Both parties have enacted laws that have added to the nation’s debt, totaling more than $31 trillion. That includes ordinary government programs as well as tax cuts adopted under President Donald Trump in 2017, a series of bipartisan coronavirus aid packages and trillions of dollars in spending toward Biden’s economic agenda.

Repeatedly, though, Republicans voted to suspend the limit under Trump — often with the aid of Democrats who disliked his policies. Yet GOP lawmakers quickly refused to provide similar support once they assumed control of the House this January, demanding instead that the Biden administration come to the table on a broader spending deal.

In exchange for their votes, Republicans have signaled they could try to pare back spending to the levels adopted in fiscal 2022. That could result in massive cuts, potentially exceeding $130 billion and predominantly affecting federal health, education, labor and other domestic programs.
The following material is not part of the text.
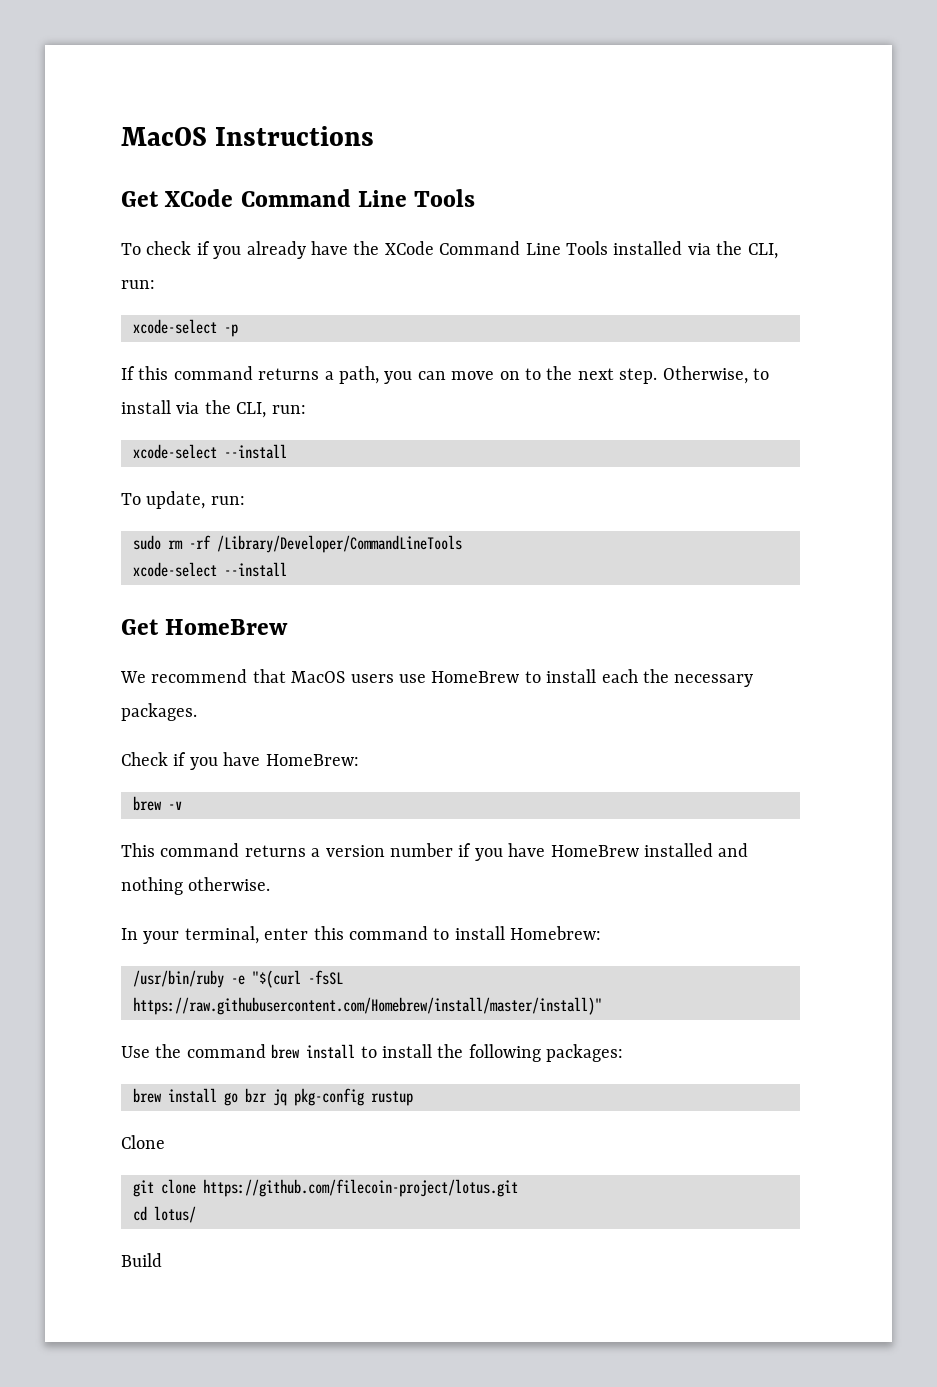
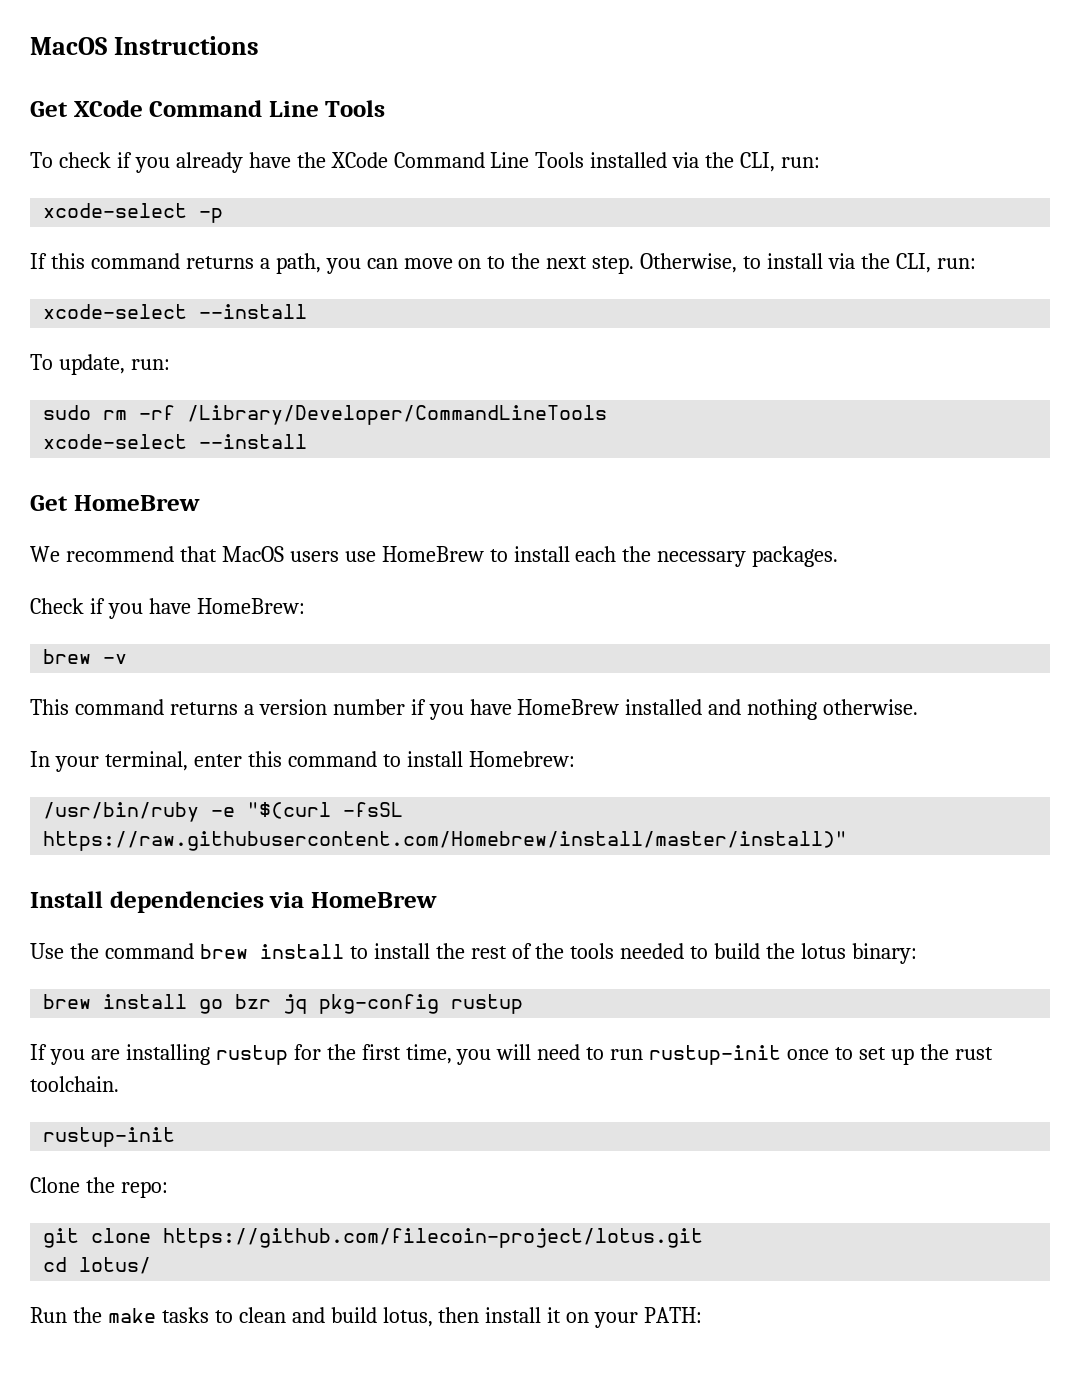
(602, 1006) none -> [30,891,437,913] // Install dependencies via HomeBrew
[468,1044,624,1062] following packages: -> [470,943,918,964] rest of the tools needed to build the lotus binary:
(413, 1098) none -> [30,1044,993,1065] [30,1076,119,1092] [43,1127,176,1147] // If you are installing rustup for the first time, you will need to run rustup-init once to set up the rust toolchain. // rustup-init
(165, 1142) none -> [85,1177,168,1198] the repo:
[121,1253,162,1267] Build -> [30,1307,703,1328] Run the make tasks to clean and build lotus, then install it on your PATH:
Others in the party sought to cap costs for key domestic agencies over the next decade, reprising an approach lawmakers last took in 2011, when an earlier Republican-led standoff over the debt pushed the United States to the fiscal brink.

But Republicans have not identified specific cuts or offered explicit demands to the White House, drawing condemnation earlier Thursday from Senate Majority Leader Charles E. Schumer (D-N.Y.). Taking to the chamber floor to open debate, he faulted the GOP for “saber-rattling about the debt” and making “grandiose statements without any specifics.”

“Until we get a clear answer from House Republicans about what their plan is,” Schumer later added, “there’s no point in speculating about anything else.”